Monday, May 2, 2011

Lies, Tell Me Sweet Little Lies- Gossip Culture at Wittenberg

Being a newspaper reporter or a purveyor of journalism in any way, you learn to get your ear to the grindstone and be open to find a story wherever you can find it. Sometimes it comes in the form of a rumor. Like the Fleetwood Mac album title, rumors are the lifeblood of what I do. They fuel what could start as the mention from somebody's office assistant and end up being the next day's headline.

Wittenberg's especially good at this rumor-mongering. Especially when it comes to personal information after a night of excessive drinking. Everything from the sexual exploits of your sorority sister to the identity of that guy who drove his car onto Alumni Way, the rumor mill can be your friend if you like to dish the dirt.

But there is a nice side to the mill. It can get me the story, and it can help me track down sources. In some situations everyone's willing to tell you anything, but in some you have to be more covert. Journalists thrive on this. The Washington Post took down the Nixon White House using a secret, rumored source nicknamed "Deep Throat." If something is going on inside of a faculty meeting, some loose-lipped secretary or student worker turns into a spiraling mess of words, accusations, and eventual things that we can fill columns inches with.

But the downside to this cyclone of craziness is that with the start of any good piece of gossip comes the inevitable telephone effect.

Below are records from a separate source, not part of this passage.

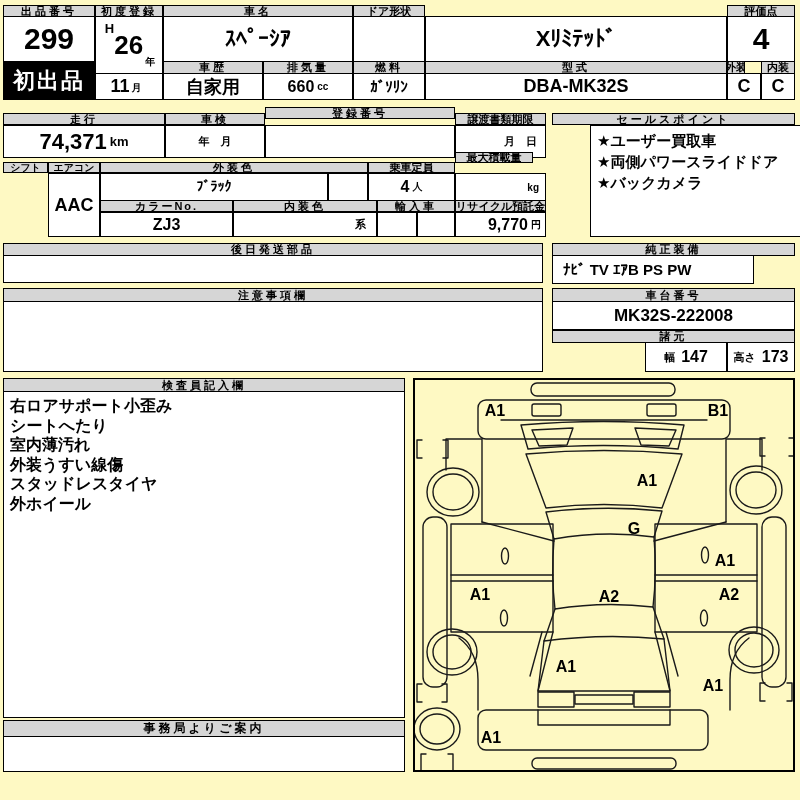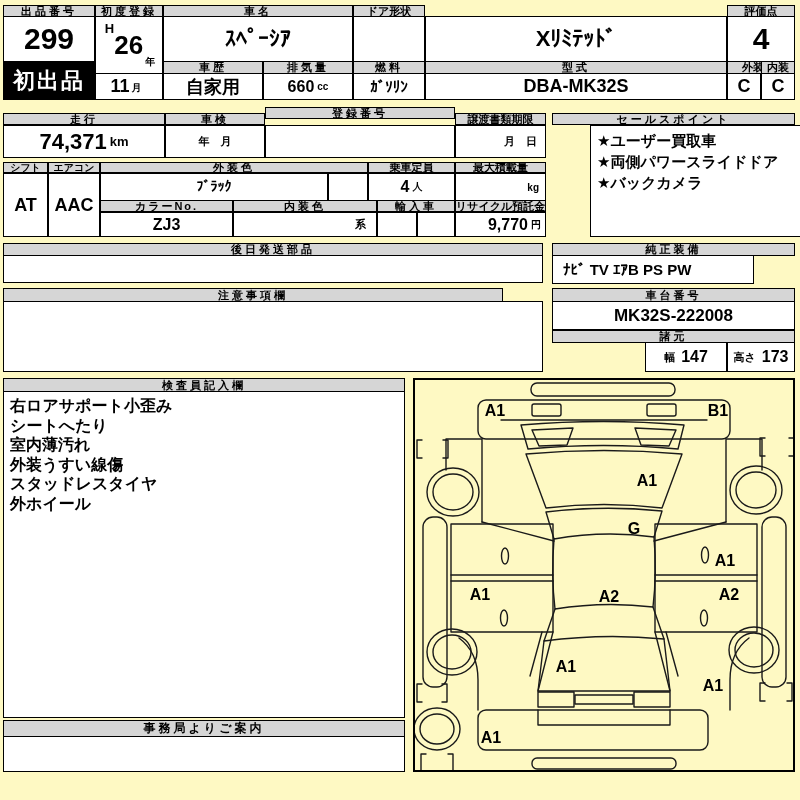"外装" div.abs { width: 52px -> 18px }
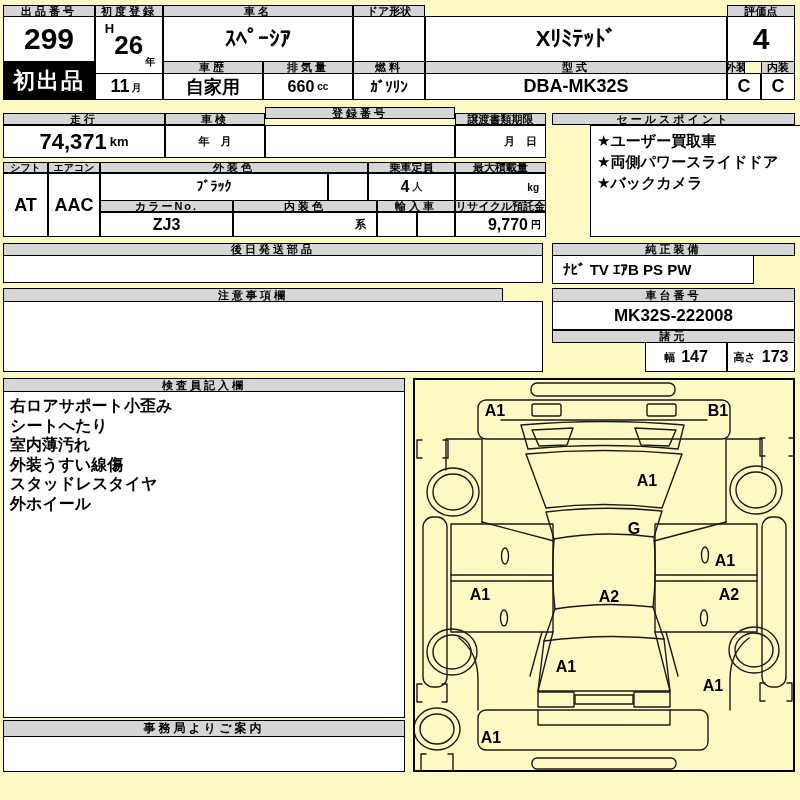"最大積載量" div.abs { top: 162px -> 152px; width: 91px -> 78px }
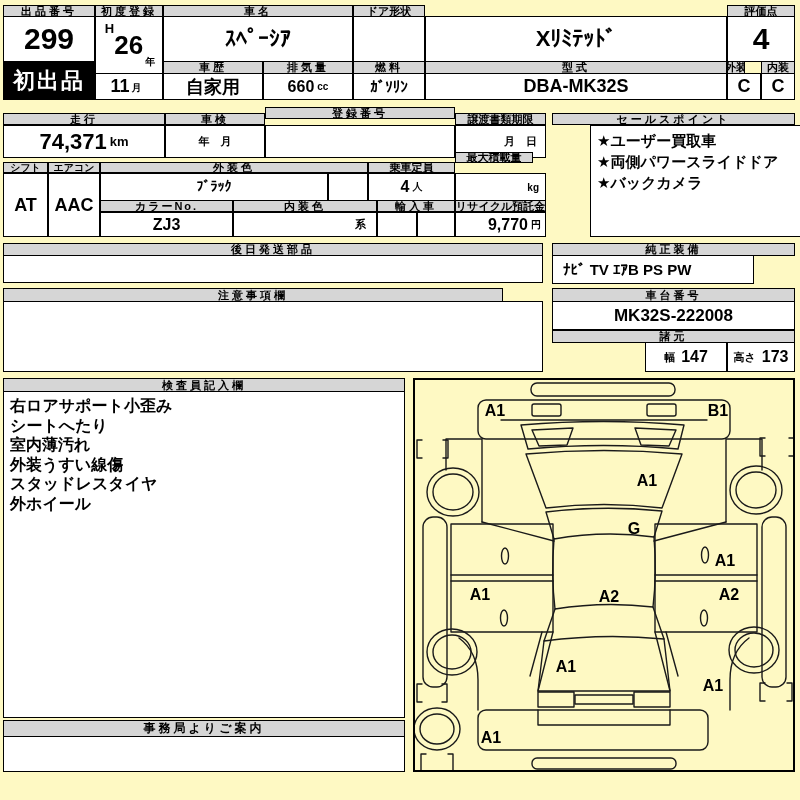"AT" div.abs { html: <div>AT</div> -> none }
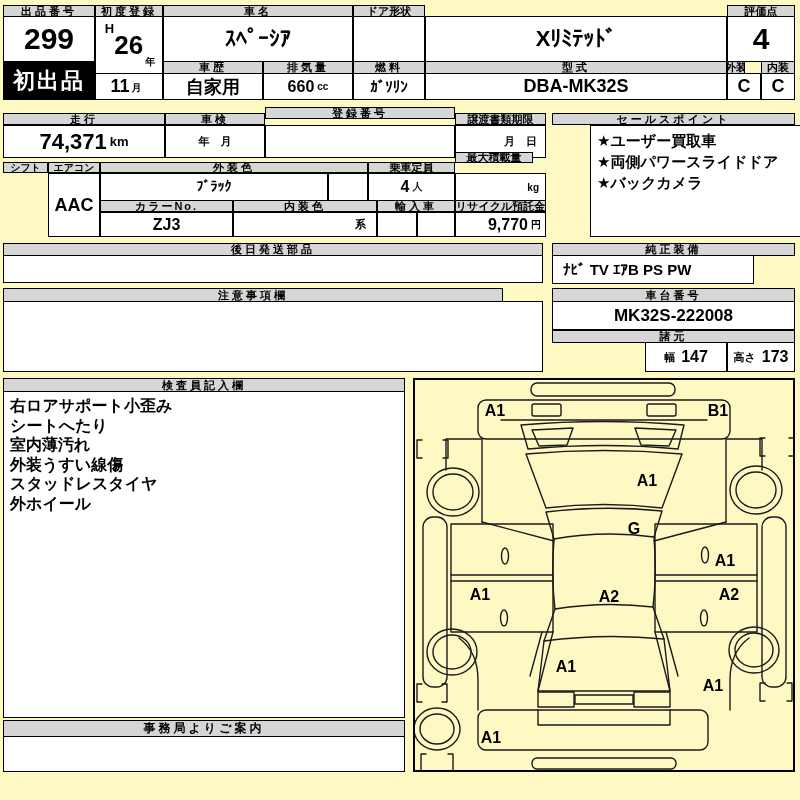"注意事項欄" div.abs { width: 500px -> 540px }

What starts off as WittFest being moved because of rain, ends up being WittFest is cancelled because Dean Kelly doesn't want us to drink. Is it that we want the salacious piece of news to carry on that we're willing to embellish a bit? How can we use these gabby people to our advantage if they keep changing the story? Boasters and overly talkative people: here's a message to you. Help me out! Get your stories straight so that I can get mine straight too. I want to be able to have story ideas that are founded on more than the potential you hear on the street. Get me a better story because you got the facts straight. Everyone should become a little bit of a reporter themselves, because then when I ask around it's not a series of "I don't knows" and "I'm not sures" but rather a well-informed "Oh well this is what happened." Give me an inch so I can make a mile of headway on it.